--- The records ---
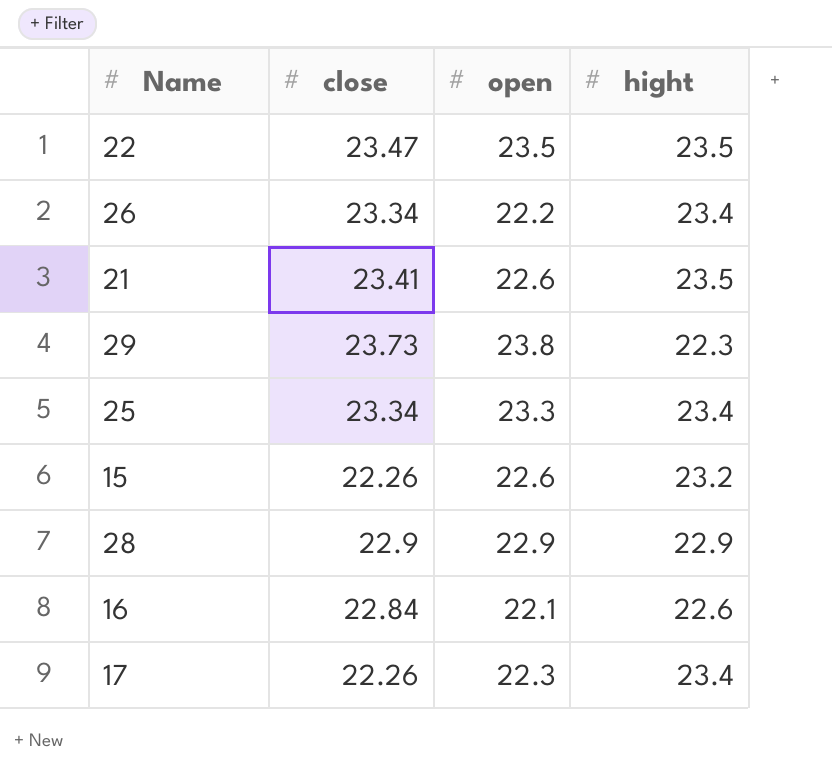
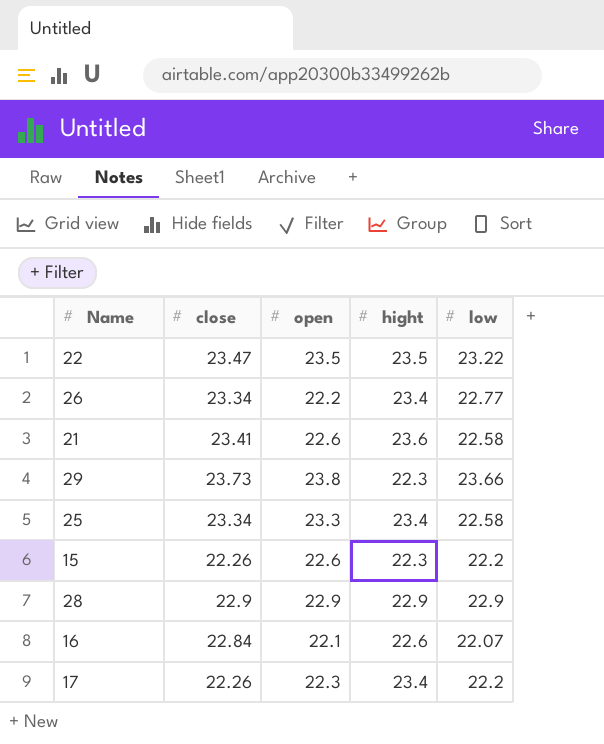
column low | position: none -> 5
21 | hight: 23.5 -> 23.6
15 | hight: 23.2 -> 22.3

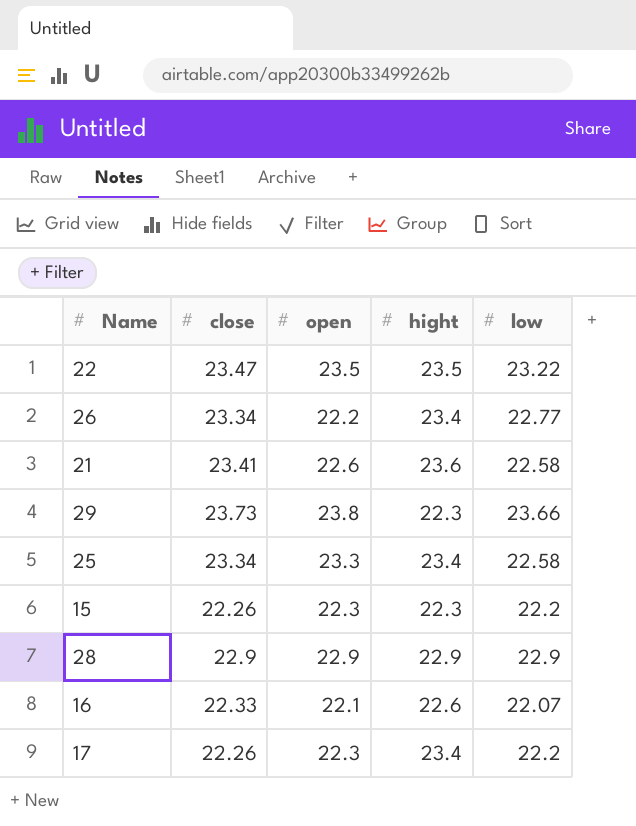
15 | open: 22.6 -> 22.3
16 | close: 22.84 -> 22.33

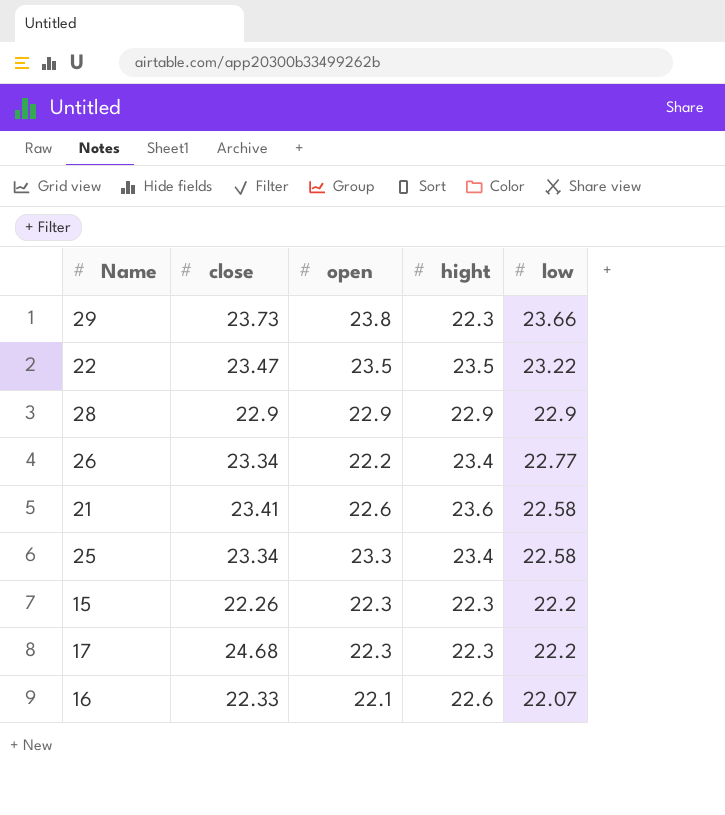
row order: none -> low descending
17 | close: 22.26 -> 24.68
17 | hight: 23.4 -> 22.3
---
--- The records ---
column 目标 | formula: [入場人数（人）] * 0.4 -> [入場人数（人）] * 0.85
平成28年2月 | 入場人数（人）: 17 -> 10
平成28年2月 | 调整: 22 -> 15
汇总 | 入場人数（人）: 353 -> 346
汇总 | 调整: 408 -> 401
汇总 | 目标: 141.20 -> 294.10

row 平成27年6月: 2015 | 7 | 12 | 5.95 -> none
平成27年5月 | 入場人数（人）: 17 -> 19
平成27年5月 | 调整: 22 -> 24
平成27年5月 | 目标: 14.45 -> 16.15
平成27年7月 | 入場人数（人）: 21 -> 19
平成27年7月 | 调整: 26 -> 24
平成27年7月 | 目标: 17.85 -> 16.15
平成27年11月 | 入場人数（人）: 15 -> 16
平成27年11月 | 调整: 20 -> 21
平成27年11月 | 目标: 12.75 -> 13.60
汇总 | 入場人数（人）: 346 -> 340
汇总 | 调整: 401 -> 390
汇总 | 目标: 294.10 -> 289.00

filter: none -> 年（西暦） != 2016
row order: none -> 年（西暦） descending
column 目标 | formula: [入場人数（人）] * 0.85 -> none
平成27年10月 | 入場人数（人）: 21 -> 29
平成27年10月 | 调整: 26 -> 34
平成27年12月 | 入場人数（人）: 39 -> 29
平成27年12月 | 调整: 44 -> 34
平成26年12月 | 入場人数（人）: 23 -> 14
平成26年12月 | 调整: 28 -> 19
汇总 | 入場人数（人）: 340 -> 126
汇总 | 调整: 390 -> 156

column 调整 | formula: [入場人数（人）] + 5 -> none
---
** Problem to solve **
Scan the material above for the string "descending". Copy each line that holds it.

** Response box **
row order: none -> low descending
row order: none -> 年（西暦） descending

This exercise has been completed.